• [TASK ITEM]
The required output is the line that contains "Vidaxl Mata 60X100X20Cm" and every line after it, each written out exactly, up to the end of the entries.

════════

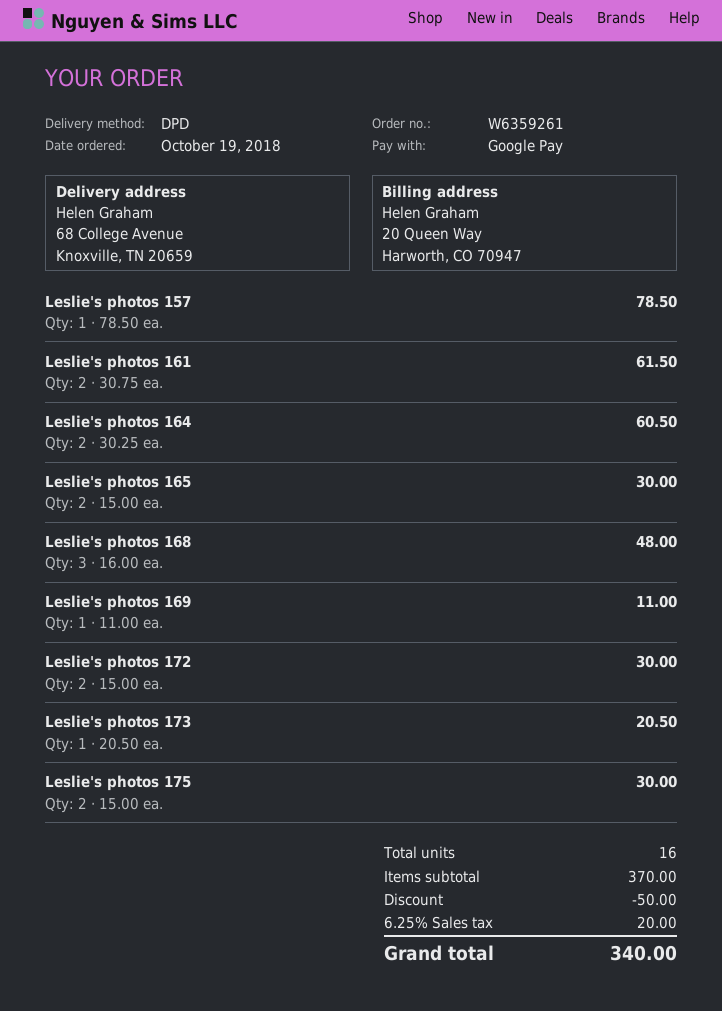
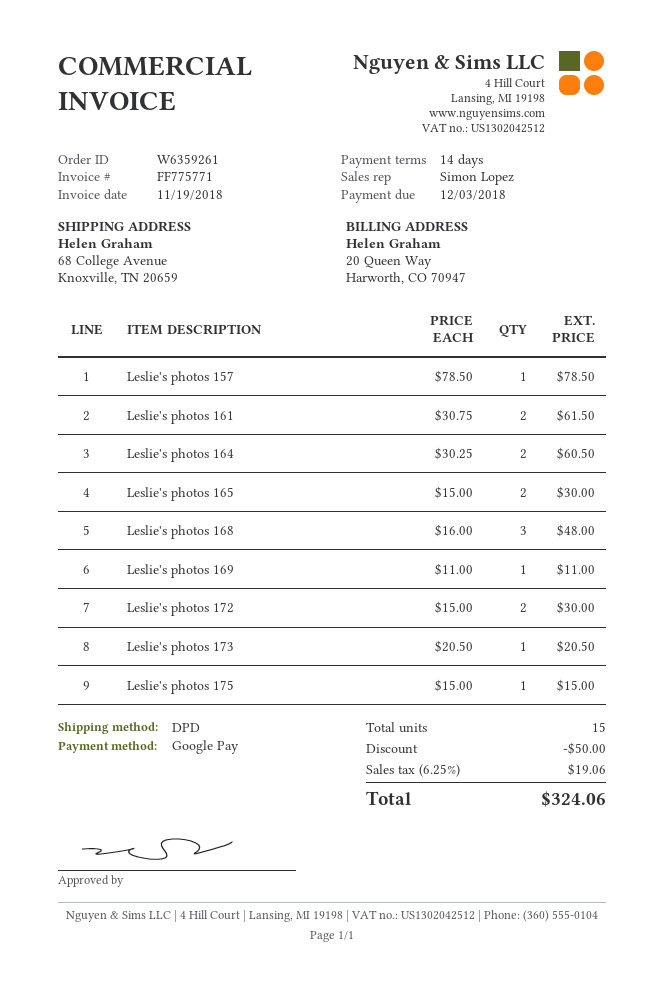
Leslie's photos 175: 2 x 15.00 = 30.00 -> 1 x 15.00 = 15.00
total quantity: 16 -> 15
tax: 6.25% = 20.00 -> 6.25% = 19.06
total: 340.00 -> 324.06

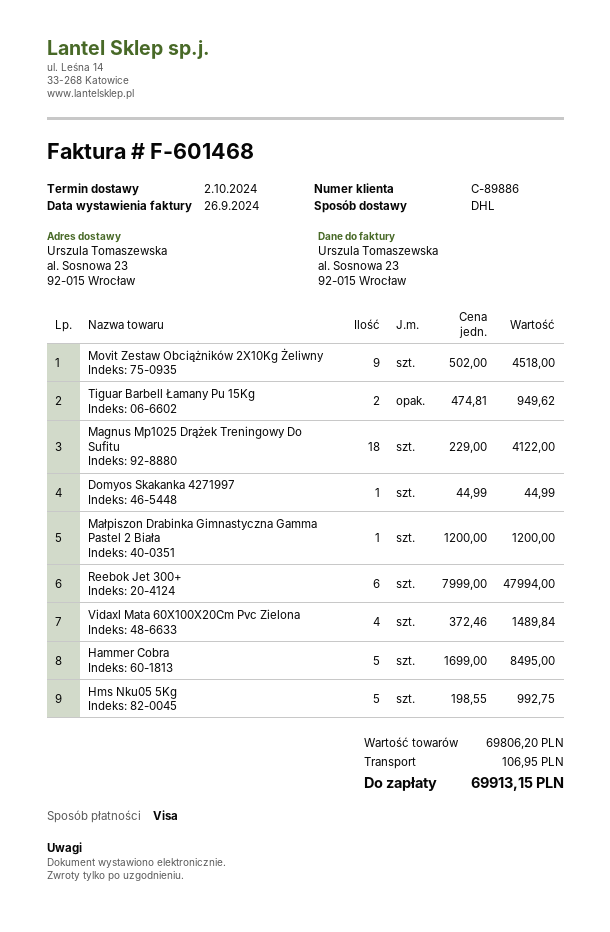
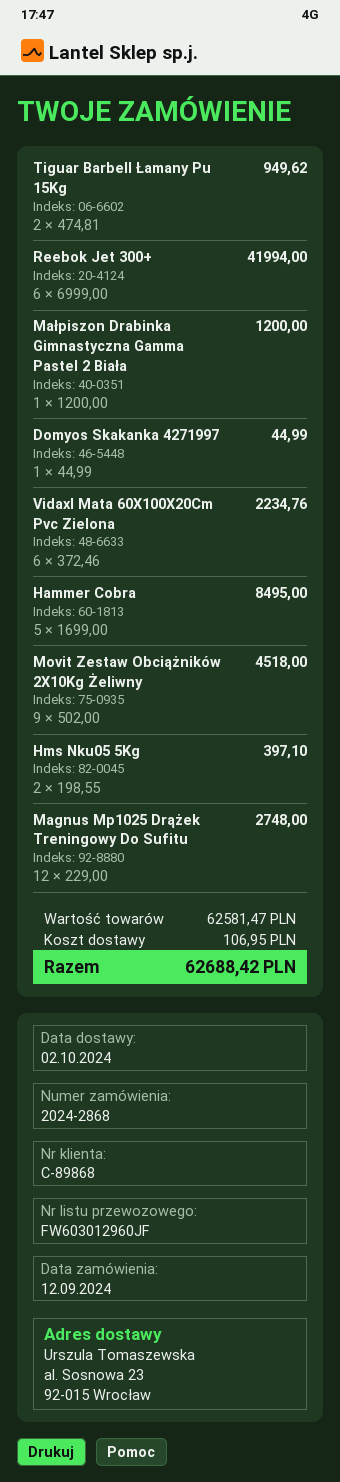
customer number: C-89886 -> C-89868
Magnus Mp1025 Drążek Treningowy Do Sufitu: 18 x 229.00 = 4122.00 -> 12 x 229.00 = 2748.00
Reebok Jet 300+: 6 x 7999.00 = 47994.00 -> 6 x 6999.00 = 41994.00
Vidaxl Mata 60X100X20Cm Pvc Zielona: 4 x 372.46 = 1489.84 -> 6 x 372.46 = 2234.76
Hms Nku05 5Kg: 5 x 198.55 = 992.75 -> 2 x 198.55 = 397.10
subtotal: 69806.20 -> 62581.47
total: 69913.15 -> 62688.42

════════

• [EXERCISE RESULT]
Vidaxl Mata 60X100X20Cm Pvc Zielona: 4 x 372.46 = 1489.84 -> 6 x 372.46 = 2234.76
Hms Nku05 5Kg: 5 x 198.55 = 992.75 -> 2 x 198.55 = 397.10
subtotal: 69806.20 -> 62581.47
total: 69913.15 -> 62688.42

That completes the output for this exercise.